WHAT THIS TASK INVOLVES |
Copy out all the lines of the data that hold the word "Total".

========================================

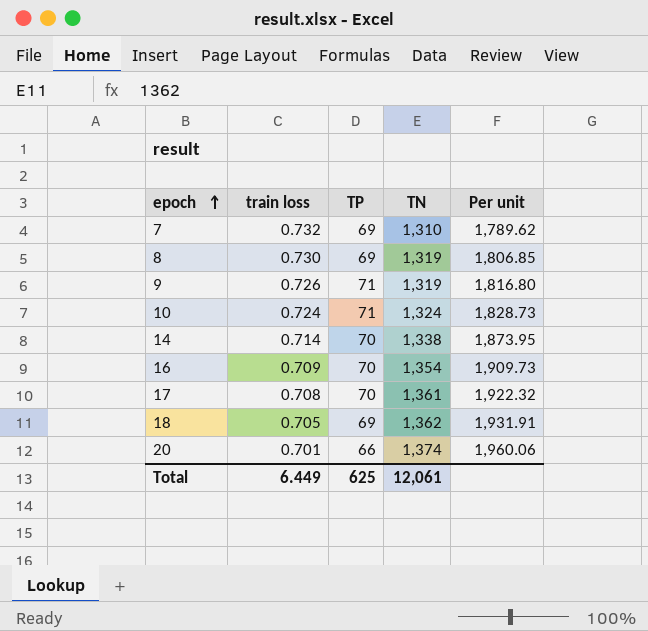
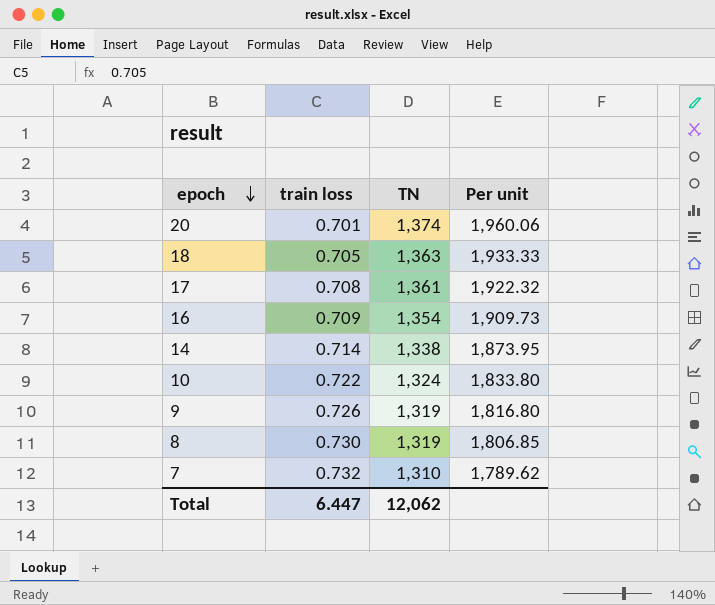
row order: epoch ascending -> epoch descending
column TP | position: 3 -> none
18 | TN: 1,362 -> 1,363
18 | Per unit: 1,931.91 -> 1,933.33
10 | train loss: 0.724 -> 0.722
10 | Per unit: 1,828.73 -> 1,833.80
Total | train loss: 6.449 -> 6.447
Total | TN: 12,061 -> 12,062

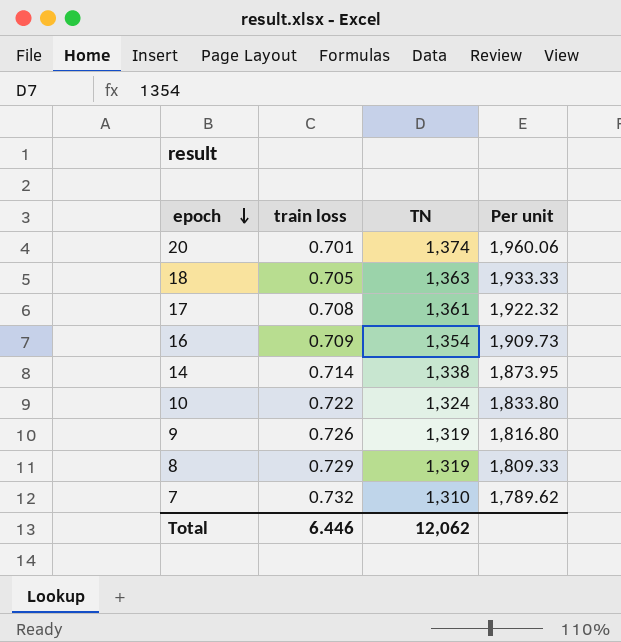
8 | train loss: 0.730 -> 0.729
8 | Per unit: 1,806.85 -> 1,809.33
Total | train loss: 6.447 -> 6.446

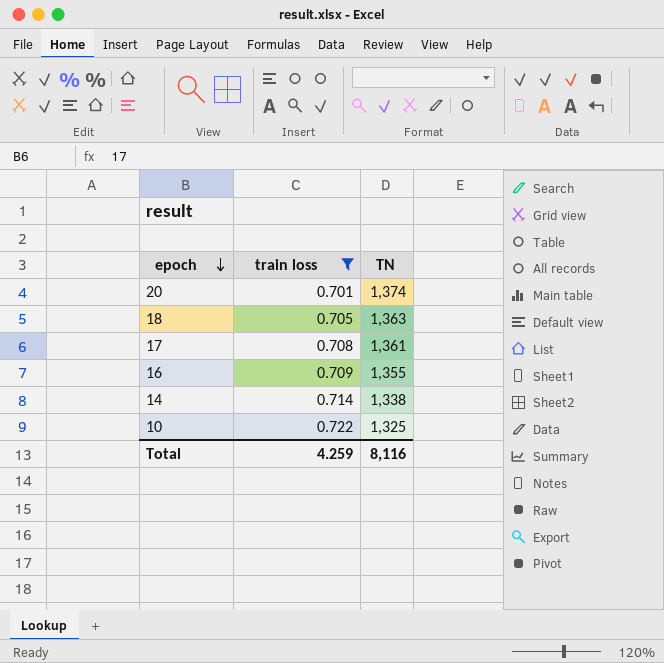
filter: none -> train loss <= 0.722
column Per unit | formula: [TN] / [train loss] -> none
16 | TN: 1,354 -> 1,355
10 | TN: 1,324 -> 1,325
Total | train loss: 6.446 -> 4.259
Total | TN: 12,062 -> 8,116

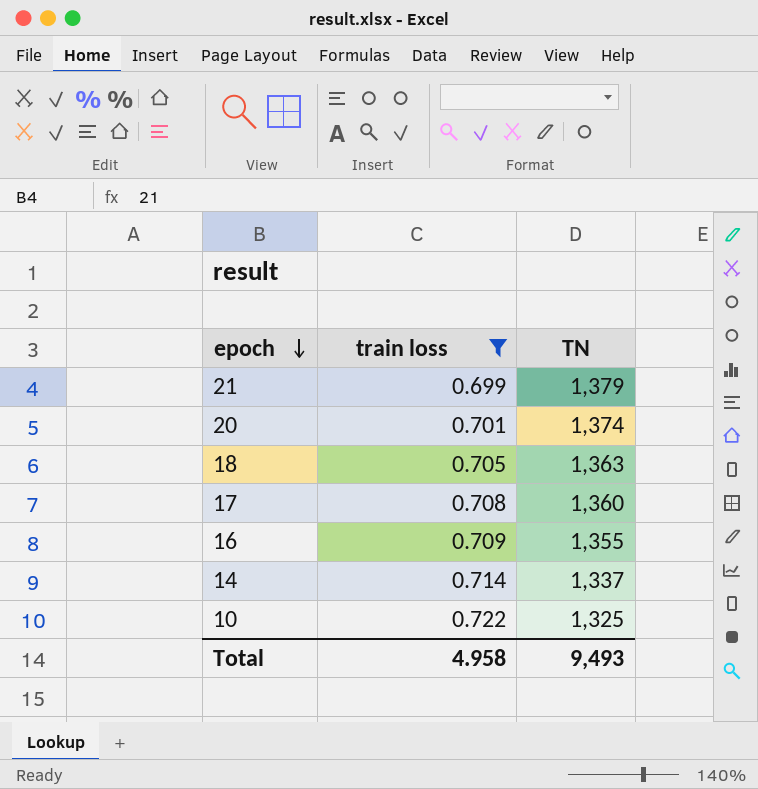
row 21: none -> 0.699 | 1,379
17 | TN: 1,361 -> 1,360
14 | TN: 1,338 -> 1,337
Total | train loss: 4.259 -> 4.958
Total | TN: 8,116 -> 9,493

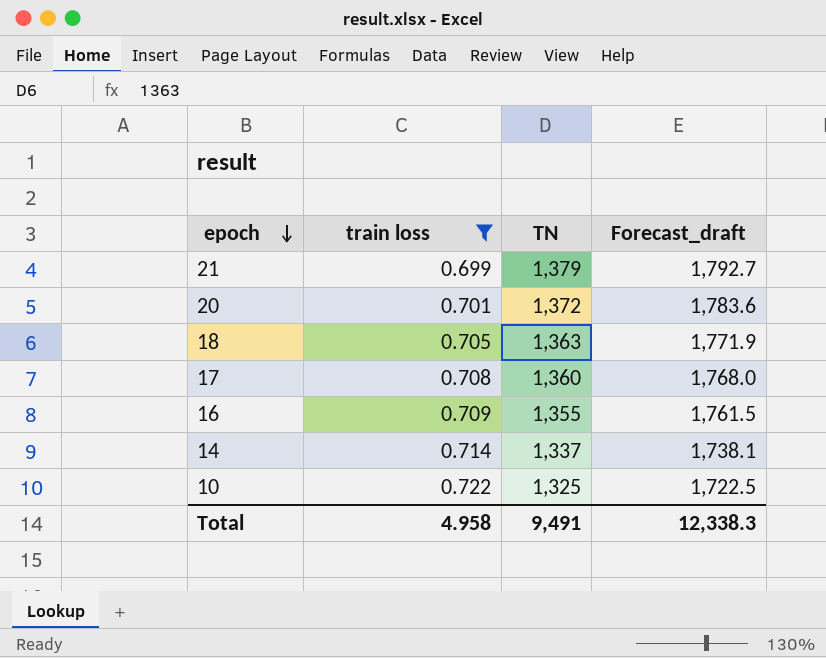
column Forecast_draft | formula: none -> [TN] * 1.3
20 | TN: 1,374 -> 1,372
Total | TN: 9,493 -> 9,491

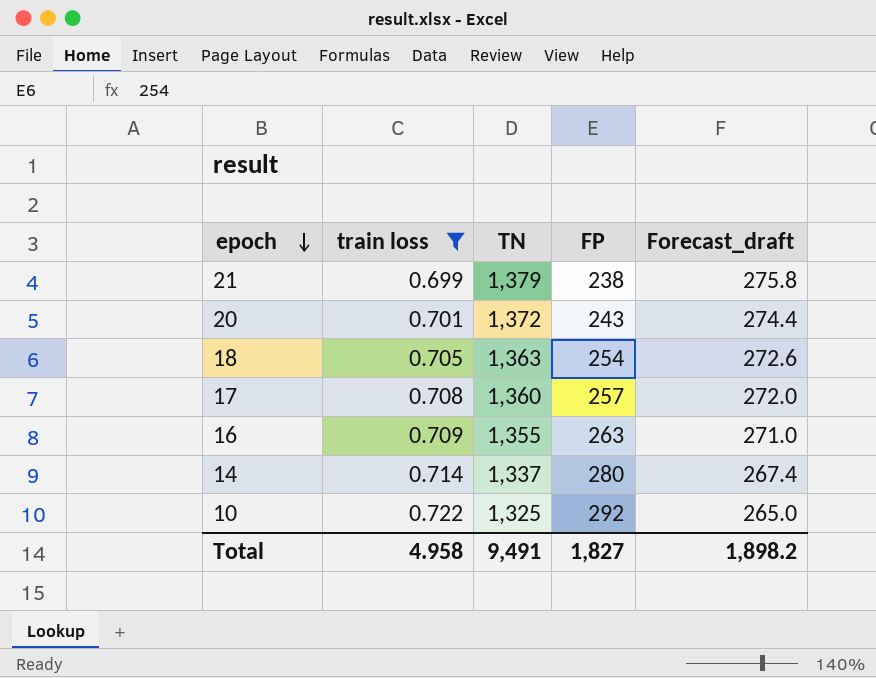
column FP | position: none -> 4
column Forecast_draft | formula: [TN] * 1.3 -> [TN] * 0.2
Total | Forecast_draft: 12,338.3 -> 1,898.2

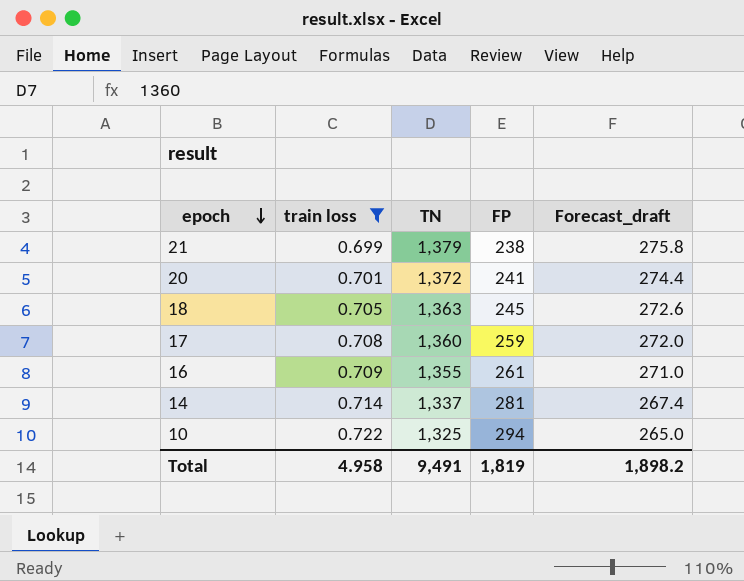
20 | FP: 243 -> 241
18 | FP: 254 -> 245
17 | FP: 257 -> 259
16 | FP: 263 -> 261
14 | FP: 280 -> 281
10 | FP: 292 -> 294
Total | FP: 1,827 -> 1,819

========================================

RESULT BELOW |
Total | train loss: 6.449 -> 6.447
Total | TN: 12,061 -> 12,062
Total | train loss: 6.447 -> 6.446
Total | train loss: 6.446 -> 4.259
Total | TN: 12,062 -> 8,116
Total | train loss: 4.259 -> 4.958
Total | TN: 8,116 -> 9,493
Total | TN: 9,493 -> 9,491
Total | Forecast_draft: 12,338.3 -> 1,898.2
Total | FP: 1,827 -> 1,819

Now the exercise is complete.